The genome is susceptible to the attack of reactive species that chemically modify the bases of DNA. If genetic information is to be transmitted faithfully to successive generations, it is essential that the genome be repaired. All organisms express proteins specifically dedicated to this task. But how do these proteins find the aberrant bases amongst the enormous number of normal ones?

Cloning of a yeast 8-oxoguanine DNA glycosylase reveals the existence of a base-excision DNA-repair protein superfamily.

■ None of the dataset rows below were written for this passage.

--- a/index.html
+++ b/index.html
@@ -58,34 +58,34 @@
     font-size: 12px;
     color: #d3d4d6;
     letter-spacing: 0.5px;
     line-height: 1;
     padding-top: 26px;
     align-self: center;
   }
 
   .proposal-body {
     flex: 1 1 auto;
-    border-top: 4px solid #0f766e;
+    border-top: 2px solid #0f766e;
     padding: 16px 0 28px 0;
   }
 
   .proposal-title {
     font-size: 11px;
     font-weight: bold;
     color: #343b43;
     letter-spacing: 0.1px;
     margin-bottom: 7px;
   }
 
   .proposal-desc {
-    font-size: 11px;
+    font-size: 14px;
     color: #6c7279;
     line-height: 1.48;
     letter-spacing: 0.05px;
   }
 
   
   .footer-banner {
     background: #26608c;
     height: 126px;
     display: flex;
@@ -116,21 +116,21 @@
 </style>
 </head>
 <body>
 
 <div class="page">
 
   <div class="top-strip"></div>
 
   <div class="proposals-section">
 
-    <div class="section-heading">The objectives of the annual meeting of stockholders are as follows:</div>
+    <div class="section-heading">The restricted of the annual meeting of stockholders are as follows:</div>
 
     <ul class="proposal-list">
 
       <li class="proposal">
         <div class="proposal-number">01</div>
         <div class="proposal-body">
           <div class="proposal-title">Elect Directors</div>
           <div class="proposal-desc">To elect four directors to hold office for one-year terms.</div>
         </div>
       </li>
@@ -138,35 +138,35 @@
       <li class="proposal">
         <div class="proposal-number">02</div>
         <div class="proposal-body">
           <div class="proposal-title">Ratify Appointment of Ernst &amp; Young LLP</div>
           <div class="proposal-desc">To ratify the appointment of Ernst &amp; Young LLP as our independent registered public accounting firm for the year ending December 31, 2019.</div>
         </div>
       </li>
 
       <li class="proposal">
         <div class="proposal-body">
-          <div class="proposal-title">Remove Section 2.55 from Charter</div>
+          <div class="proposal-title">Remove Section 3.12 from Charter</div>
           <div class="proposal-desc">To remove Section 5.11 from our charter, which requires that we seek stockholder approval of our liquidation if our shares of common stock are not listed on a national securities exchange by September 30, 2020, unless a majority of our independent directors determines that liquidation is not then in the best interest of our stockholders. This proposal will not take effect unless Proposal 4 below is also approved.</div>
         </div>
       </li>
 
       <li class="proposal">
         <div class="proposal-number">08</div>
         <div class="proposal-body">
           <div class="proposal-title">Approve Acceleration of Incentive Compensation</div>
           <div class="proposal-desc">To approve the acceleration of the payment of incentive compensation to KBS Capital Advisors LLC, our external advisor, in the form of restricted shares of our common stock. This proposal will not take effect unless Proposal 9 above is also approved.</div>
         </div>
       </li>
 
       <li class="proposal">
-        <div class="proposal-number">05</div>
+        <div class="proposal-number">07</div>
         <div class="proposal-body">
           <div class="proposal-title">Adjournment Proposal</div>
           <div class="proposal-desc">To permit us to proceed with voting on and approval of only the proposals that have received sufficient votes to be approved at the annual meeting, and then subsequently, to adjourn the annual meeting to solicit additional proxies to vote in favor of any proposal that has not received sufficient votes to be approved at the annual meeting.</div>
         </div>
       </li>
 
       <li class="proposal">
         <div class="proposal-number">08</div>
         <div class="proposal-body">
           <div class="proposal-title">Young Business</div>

BACKGROUND: Reactive oxygen species, ionizing radiation, and other free radical generators initiate the conversion of guanine (G) residues in DNA to 8-oxoguanine (OG), which is highly mutagenic as it preferentially mispairs with adenine (A) during replication. Bacteria counter this threat with a multicomponent system that excises the lesion, corrects OG:A mispairs and cleanses the nucleotide precursor pool of dOGTP. Although biochemical evidence has suggested the existence of base-excision DNA repair proteins specific for OG in eukaryotes, little is known about these proteins. RESULTS: Using substrate-mimetic affinity chromatography followed by a mechanism-based covalent trapping procedure, we have isolated a base-excision DNA repair protein from Saccharomyces cerevisiae that processes OG opposite cytosine (OG:C) but acts only weakly on OG:A. A search of the yeast genome database using peptide sequences from the protein identified a gene, OGG1, encoding a predicted 43 kDa (376 amino acid) protein, identical to one identified independently by complementation cloning. Ogg1 has OG:C-specific base-excision DNA repair activity and also intrinsic beta-lyase activity, which proceeds through a Schiff base intermediate. Targeted disruption of the OGG1 gene in yeast revealed a second OG glycosylase/lyase protein, tentatively named Ogg2, which differs from Ogg1 in that it preferentially acts on OG:G. CONCLUSIONS: S. cerevisiae has two OG-specific glycosylase/lyases, which differ significantly in their preference for the base opposite the lesion. We suggest that one of these, Ogg1, is closely related in overall three-dimensional structure to Escherichia coli endonuclease III (endo III), a glycosylase/lyase that acts on fragmented and oxidatively damaged pyrimidines. We have recently shown that AlkA, a monofunctional DNA glycosylase that acts on alkylated bases, is structurally homologous to endo III. We have now identified a shared active site motif amongst these three proteins. Using this motif as a protein database searching tool, we find that it is present in a number of other base-excision DNA repair proteins that process diverse lesions. Thus, we propose the existence of a DNA glycosylase superfamily, members of which possess a common fold yet act upon remarkably diverse lesions, ranging from UV photoadducts to mismatches to alkylated or oxidized bases.